Every function we call might return some value or throw an exception. The same is true for suspendCoroutine. When resume is called, it returns data passed as an argument. When resumeWithException is called, the exception that is passed as an argument is conceptually thrown from the suspension point.

import kotlin.coroutines.* //sampleStart class MyException : Throwable("Just an exception") suspend fun main() { try { suspendCoroutine<Unit> { cont -> cont.resumeWithException(MyException()) } } catch (e: MyException) { println("Caught!") } } // Caught! //sampleEnd

This mechanism is used for different kinds of problems. For instance, to signal network exceptions.

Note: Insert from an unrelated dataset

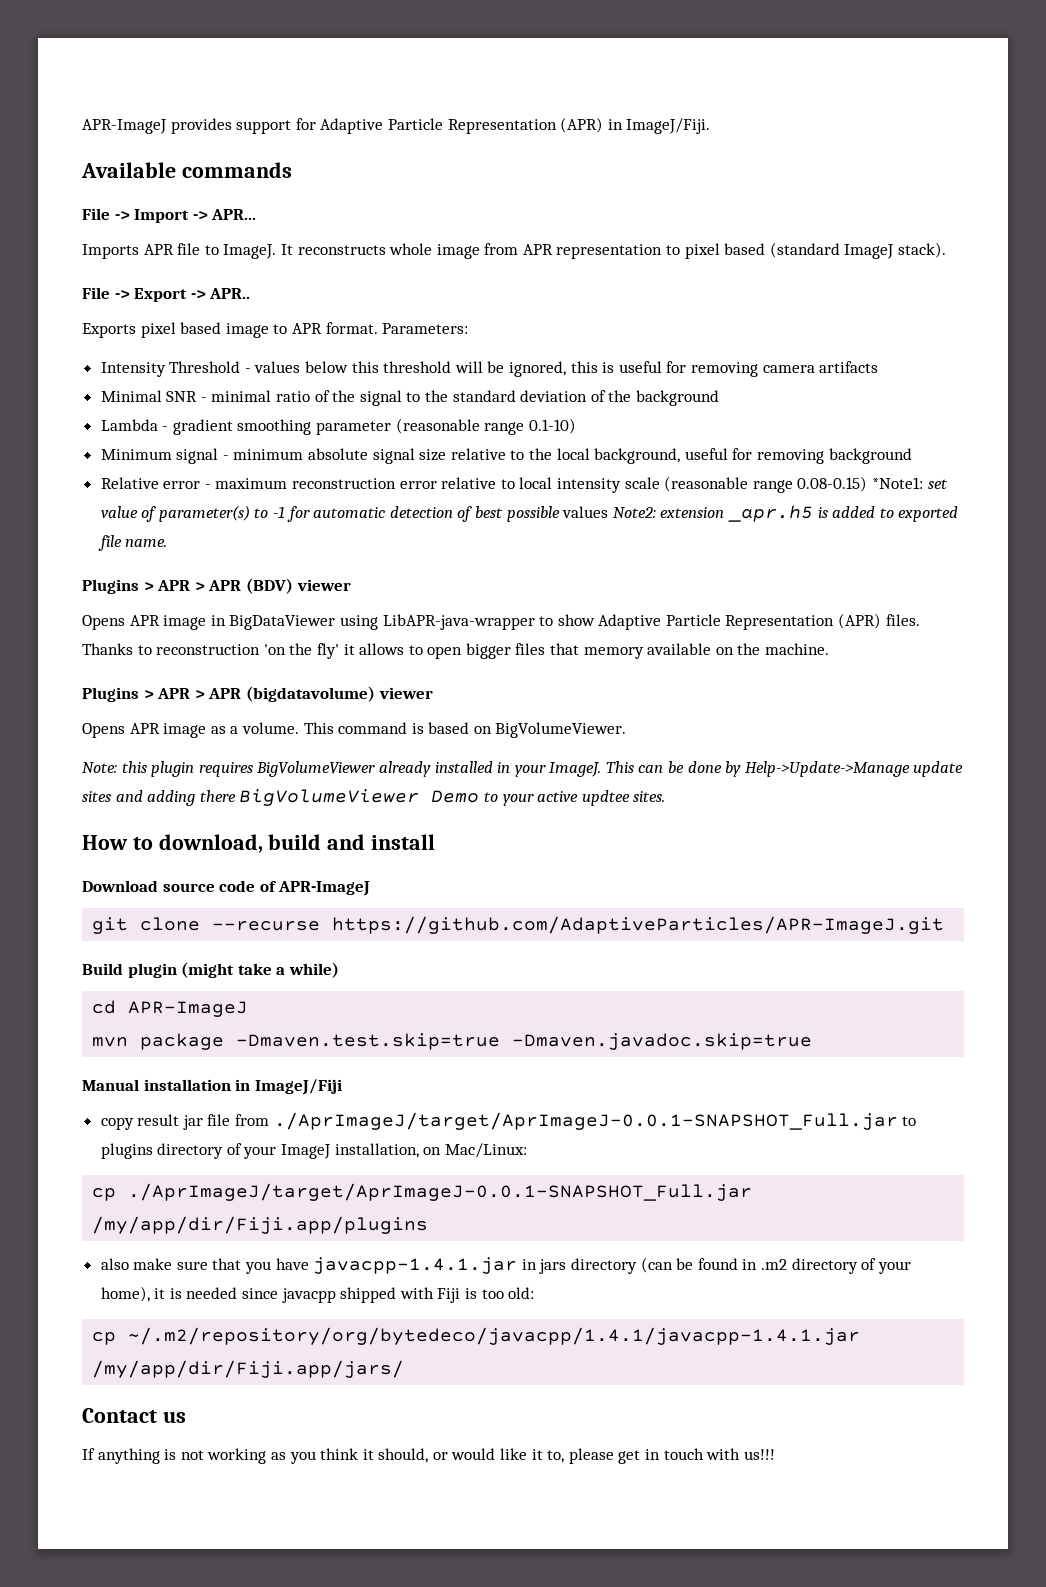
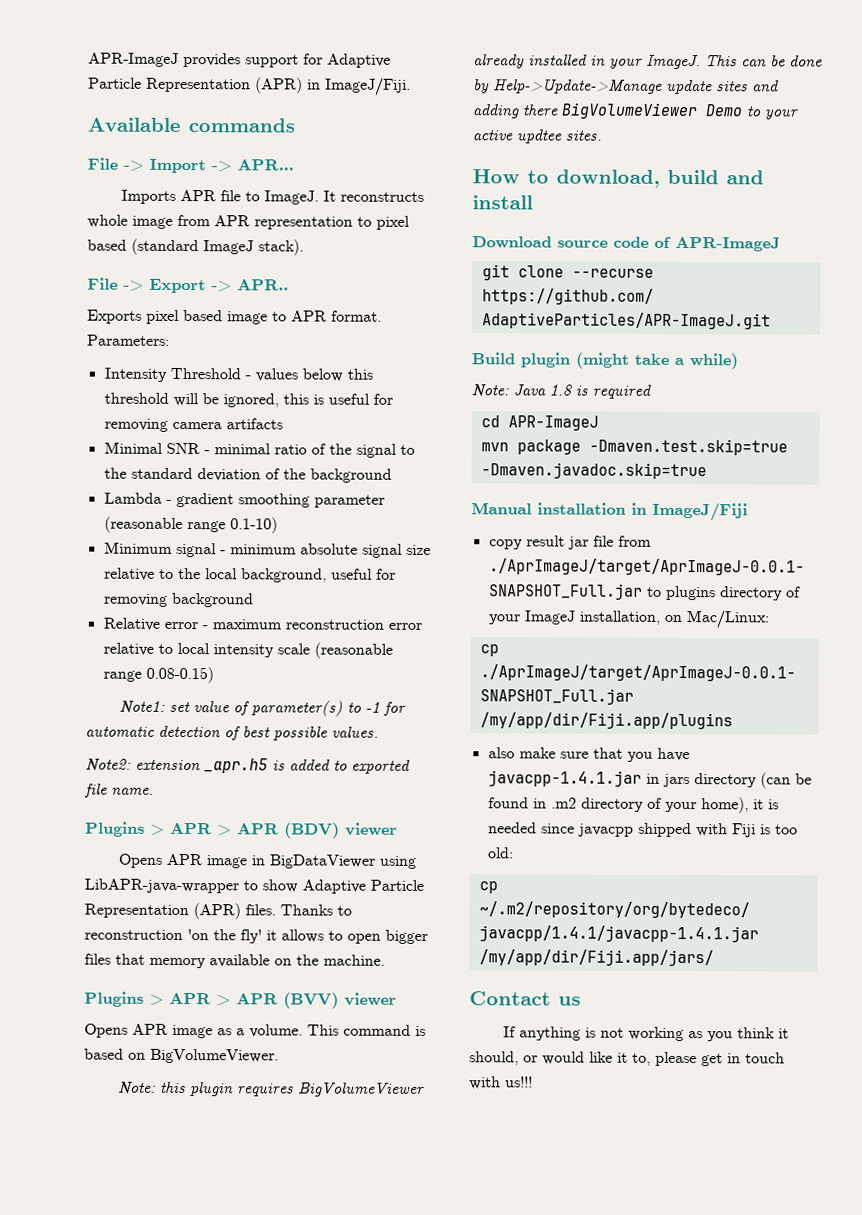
[871,477,923,489] *Note1: -> [118,700,165,714] // Note1:
[562,506,609,518] values -> [331,726,379,738] values. //
[245,686,375,702] (bigdatavolume) -> [283,992,339,1009] (BVV)
(339, 970) none -> [471,384,651,399] // Note: Java 1.8 is required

suspend fun requestUser(): User { return suspendCancellableCoroutine<User> { cont -> requestUser { resp -> if (resp.isSuccessful) { cont.resume(resp.data) } else { val e = ApiException( resp.code, resp.message ) cont.resumeWithException(e) } } } } suspend fun requestNews(): News { return suspendCancellableCoroutine<News> { cont -> requestNews( onSuccess = { news -> cont.resume(news) }, onError = { e -> cont.resumeWithException(e) } ) } }

Suspending a coroutine, not a function

One thing that needs to be emphasized here is that we suspend a coroutine, not a function. Suspending functions are not coroutines, just functions that can suspend a coroutine4. Imagine that we store a function in some variable and try to resume it after the function call.

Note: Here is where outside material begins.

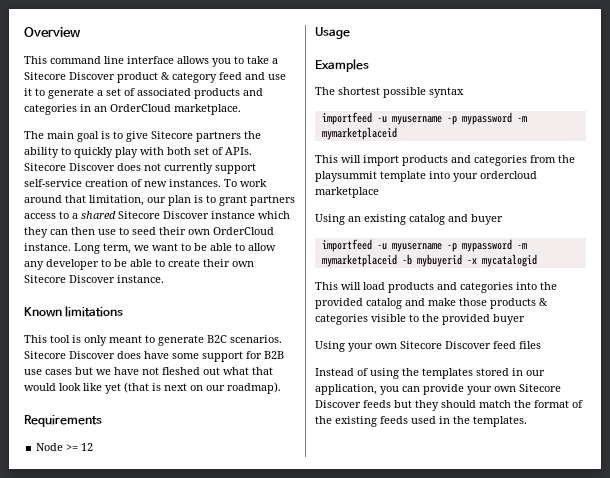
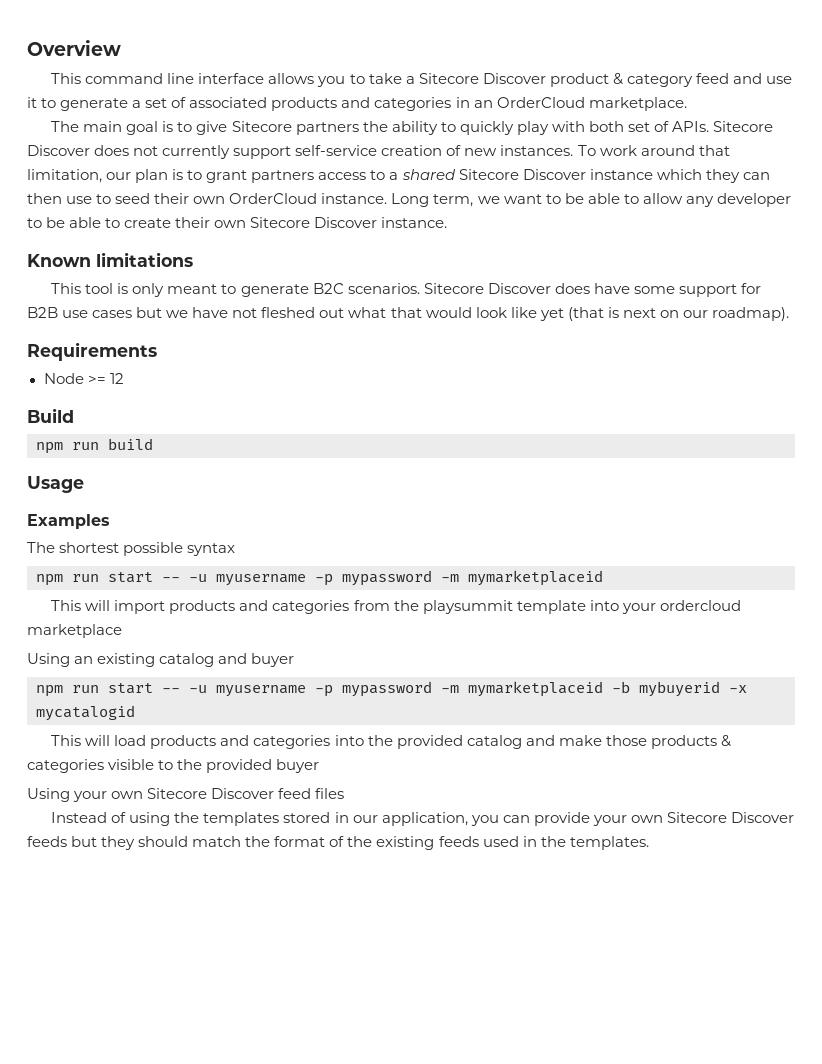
(94, 447) none -> [27,408,74,423] [36,438,153,454] // Build // npm run build
[321,112,372,125] importfeed -> [36,572,180,586] npm run start --
[321,239,372,252] importfeed -> [36,683,180,697] npm run start --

import kotlin.coroutines.* //sampleStart // Do not do this var continuation: Continuation<Unit>? = null suspend fun suspendAndSetContinuation() { suspendCoroutine<Unit> { cont -> continuation = cont } } suspend fun main() { println("Before") suspendAndSetContinuation() continuation?.resume(Unit) println("After") } // Before //sampleEnd

This makes no sense. It is equivalent to stopping a game and planning to resume it at a later point in the game. resume will never be called. You will only see "Before", and your program will never end unless we resume on another thread or another coroutine. To show this, we can set another coroutine to resume after a second.

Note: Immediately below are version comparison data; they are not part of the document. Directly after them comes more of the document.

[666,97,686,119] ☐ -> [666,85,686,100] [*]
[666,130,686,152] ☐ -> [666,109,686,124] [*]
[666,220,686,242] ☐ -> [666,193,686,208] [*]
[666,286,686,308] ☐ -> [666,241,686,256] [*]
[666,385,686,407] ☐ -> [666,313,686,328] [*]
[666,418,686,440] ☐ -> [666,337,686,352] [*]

import kotlinx.coroutines.* import kotlin.coroutines.* //sampleStart // Do not do this, potential memory leak var continuation: Continuation<Unit>? = null suspend fun suspendAndSetContinuation() { suspendCoroutine<Unit> { cont -> continuation = cont } } suspend fun main() = coroutineScope { println("Before") launch { delay(1000) continuation?.resume(Unit) } suspendAndSetContinuation() println("After") } // Before // (1 second delay) // After //sampleEnd

Summary

I hope now you have a clear picture of how suspension works from the user’s point of view. It is important, and we will see it throughout the book. It is also practical, as now you can take callback functions and make them suspending functions. If you are like me and like to know exactly how things work, you are likely still wondering about how it is implemented. If you're curious about this, it will be covered in the next chapter. If you don't feel you need to know, just skip it. It is not very practical, it just reveals the magic of Kotlin coroutines.

1:

It directly calls suspendCoroutineUninterceptedOrReturn, which is a primitive function, that means a function with intrinsic implementation.

2:

This statement is true, but I need to clarify. You might imagine that here we suspend and immediately resume. This is a good intuition, but the truth is that there is an optimization that prevents a suspension if resuming is immediate.

3:

During a workshop discussion it turned out there is such a game: in Don't Starve Together, when you resume, you can change players. I haven’t played it myself, but this sounds like a nice metaphor for resuming with a value.

4:

Suspending main function is a special case. Kotlin compiler starts it in a coroutine.